§ **Task instructions**
Copy out exactly the stretch of the listing below that begins at the line containing "[402,703,417,715] & -> [400,540,428,556] and" and ends at the line containing "[444,832,459,844] & -> [523,629,552,645] and", and copy nothing outside it.

§ **Data supplied**
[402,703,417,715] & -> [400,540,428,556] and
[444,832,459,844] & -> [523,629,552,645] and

==

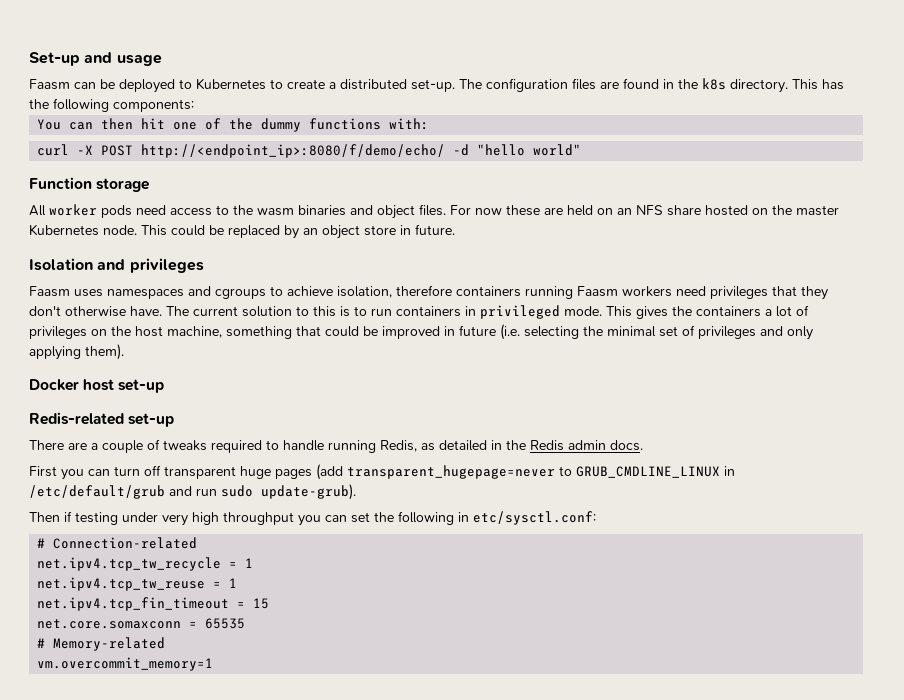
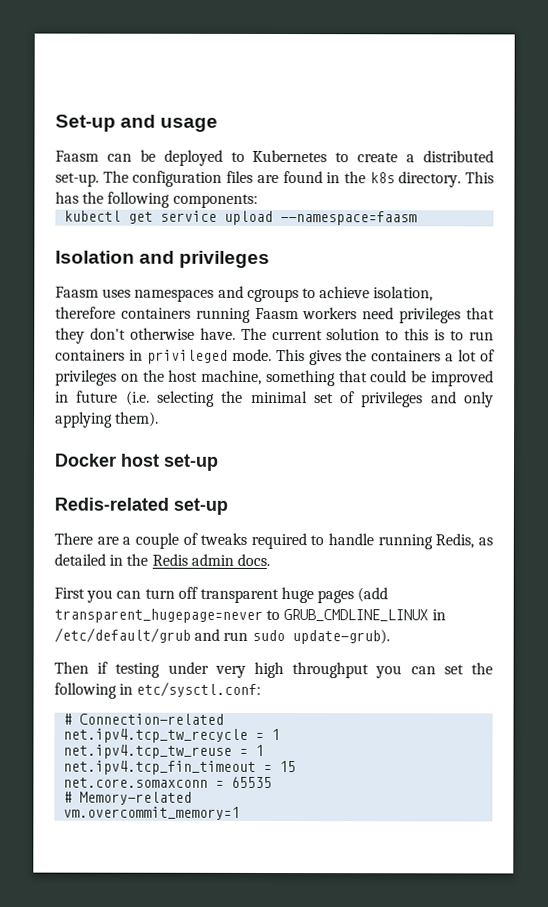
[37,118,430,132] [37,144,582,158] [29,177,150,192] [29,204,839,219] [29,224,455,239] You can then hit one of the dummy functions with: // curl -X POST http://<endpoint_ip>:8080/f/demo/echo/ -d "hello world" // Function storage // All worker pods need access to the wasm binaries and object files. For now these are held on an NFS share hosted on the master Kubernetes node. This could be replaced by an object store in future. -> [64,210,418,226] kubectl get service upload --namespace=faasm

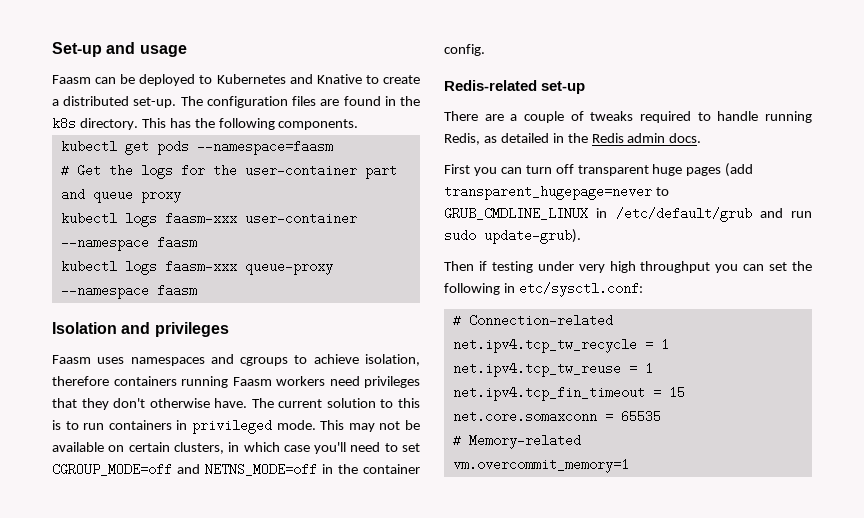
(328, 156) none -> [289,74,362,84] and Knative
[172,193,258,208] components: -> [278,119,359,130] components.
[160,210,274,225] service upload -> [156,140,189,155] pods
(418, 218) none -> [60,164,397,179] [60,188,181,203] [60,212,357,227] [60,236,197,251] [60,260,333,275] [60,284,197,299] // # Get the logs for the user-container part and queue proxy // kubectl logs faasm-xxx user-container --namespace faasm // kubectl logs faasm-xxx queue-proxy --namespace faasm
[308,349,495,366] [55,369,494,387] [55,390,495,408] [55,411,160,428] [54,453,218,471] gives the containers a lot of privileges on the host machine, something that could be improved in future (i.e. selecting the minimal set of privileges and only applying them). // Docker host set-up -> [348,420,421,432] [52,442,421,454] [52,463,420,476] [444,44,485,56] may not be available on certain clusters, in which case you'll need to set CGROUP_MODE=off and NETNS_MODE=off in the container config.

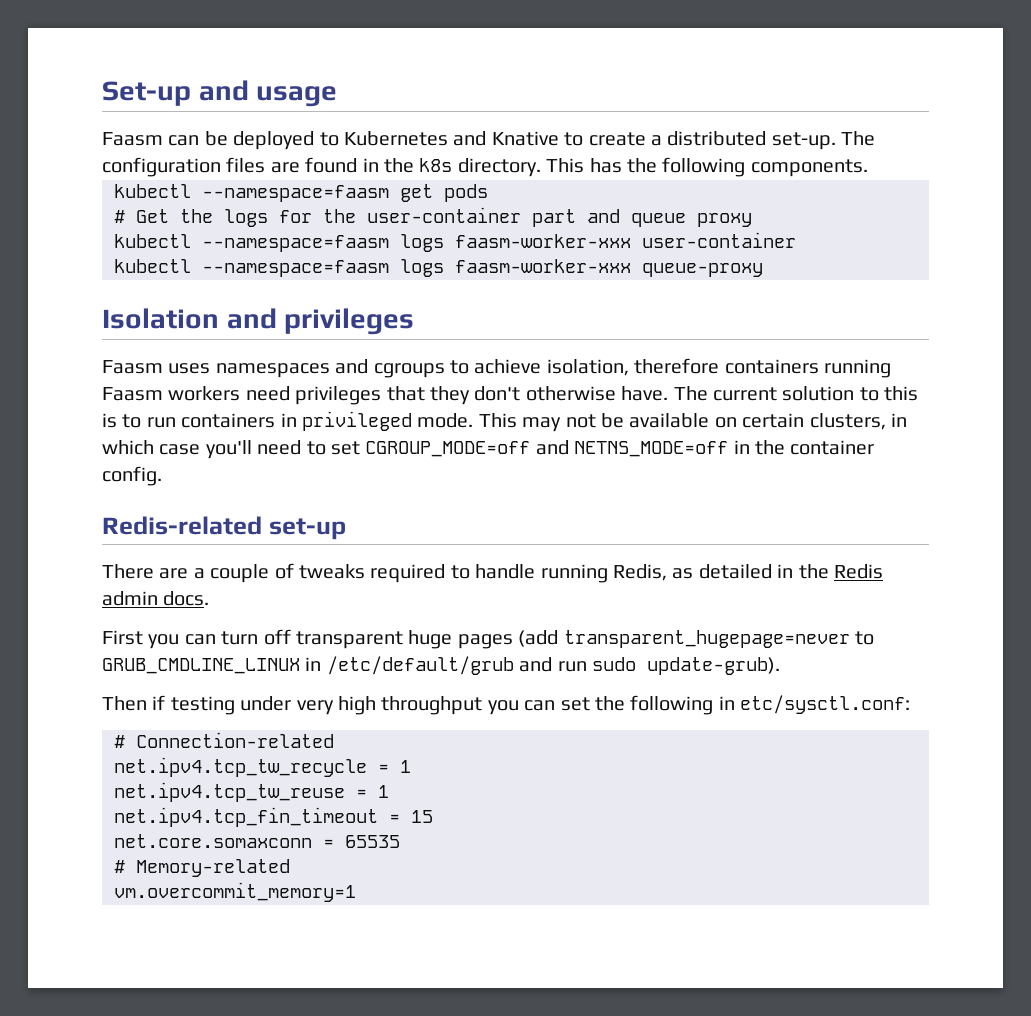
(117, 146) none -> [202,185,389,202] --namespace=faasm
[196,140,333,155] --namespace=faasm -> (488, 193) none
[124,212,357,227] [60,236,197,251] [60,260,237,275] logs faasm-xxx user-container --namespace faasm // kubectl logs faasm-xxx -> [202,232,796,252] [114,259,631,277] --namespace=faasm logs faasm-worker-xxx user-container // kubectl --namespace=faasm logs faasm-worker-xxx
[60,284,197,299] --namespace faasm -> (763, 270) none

§ **Solution to this problem**
[402,703,417,715] & -> [400,540,428,556] and
[444,832,459,844] & -> [523,629,552,645] and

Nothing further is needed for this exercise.